The UK, the US, AU, and others have long cross outsourced spying on citizens for the hand washing aspects, US private companies are responsible for a hefty load of that and happily sell their privacy invasion summaries to US and other intelligence services.
Then sort out the laws in your country.
As an Australian citizen, I can't "fix" US politics. I can't and I wouldn't want to try - because its not any of my business. If the US government really wants to infringe on your american civil liberties, there's nothing I - or any other Australian - can do to stop them. (Well other than meddling in your elections or invading - and I don't think anybody wants that). Its up to you and your countrymen. Nobody else can vote.
As for the environment and the great barrier reef - politically I totally agree with you. Its an unfolding, unforced tragedy. But you've also gotta understand, if your president says he wants to largely ignore the rest of the world and do whats best today for americans, it weakens your moral standing when you lecture others about doing the same. You can't have it both ways.

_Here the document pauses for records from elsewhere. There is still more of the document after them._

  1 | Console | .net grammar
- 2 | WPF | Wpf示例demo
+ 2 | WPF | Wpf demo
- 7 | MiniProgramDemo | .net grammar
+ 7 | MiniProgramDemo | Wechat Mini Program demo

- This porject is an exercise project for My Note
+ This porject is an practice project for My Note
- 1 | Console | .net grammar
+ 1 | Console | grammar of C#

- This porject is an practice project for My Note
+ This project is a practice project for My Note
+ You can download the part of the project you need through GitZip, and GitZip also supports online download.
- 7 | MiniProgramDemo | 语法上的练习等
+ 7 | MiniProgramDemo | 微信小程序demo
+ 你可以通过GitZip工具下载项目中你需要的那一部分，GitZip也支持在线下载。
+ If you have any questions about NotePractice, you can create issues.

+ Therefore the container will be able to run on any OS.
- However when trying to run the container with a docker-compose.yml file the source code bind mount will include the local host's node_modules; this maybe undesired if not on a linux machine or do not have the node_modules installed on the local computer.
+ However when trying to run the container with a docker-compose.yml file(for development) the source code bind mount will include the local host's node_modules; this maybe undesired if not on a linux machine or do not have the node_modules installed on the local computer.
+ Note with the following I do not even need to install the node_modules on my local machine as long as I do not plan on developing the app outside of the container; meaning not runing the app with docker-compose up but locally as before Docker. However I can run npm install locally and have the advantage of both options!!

That's great, but I didn't ask you to, and I am pretty confused where you got this notion that I was.
> if your president says he wants to largely ignore the rest of the world and do whats best today for americans, it weakens your moral standing when you lecture others about doing the same.
It absolutely does not weaken my moral standing. I did not vote for the traitors currently making a farce of my country. That has absolutely zero to do with what I've mentioned here.
I'm really not sure the purpose of your comments or what value you're attempting to add to this thread.
It would be cheap to shoot back with criticisms of the US. But that would be pointless. So, I think its a more interesting conversation to talk about where the wall should be here. How do we talk here, between our countries?
> It absolutely does not weaken my moral standing. I did not vote for the traitors currently making a farce of my country.
I don't agree. I don't think your voting habits in particular give you enough distance to absolve you entirely for anything your leader does internationally.
I see it as an API boundary question. Imagine if your company ships a buggy product. From inside the organisation, it's legitimate to say "The bug is not my fault!". But from the outside, nobody cares. The whole organisation is collectively responsible for their successes and failures. The reputation of the whole organisation is elevated when they put out good products. And that brand reputation suffers when they put out bad products. I don't care which engineer in particular implemented a bug on my iphone. I care that my iphone is buggy. And the inverse - my airpods are amazing, and that makes me want to buy more apple products.
Its the same with countries. You and I both live in representative democracies. We're represented by whoever wins our elections. Even if you didn't vote for Trump, collectively your country voted for Trump. Like him or not, as a nation, you've collectively decided to make him your leader & representative. He represents you on the world stage. In some sense, thats what a nation is: its a collection of people who tie their fate together. Who rally around a collective vision for the future.
Its the same for me. I would like it very much if our country stopped ruining our coral reefs. I didn't vote for those policies (and I personally pushed back against a lot of Australia's surveillance laws). But internationally I still have to wear some shame for what my country is doing.
I once bought a very cheap Optus phone just to use for work 2FA (might have been PingID). Never registered it but it could still authenticate via the Optus cell network using a lower level transport protocol. Meant I could use 2FA with no wifi connection and the phone in airplane mode to conserve battery.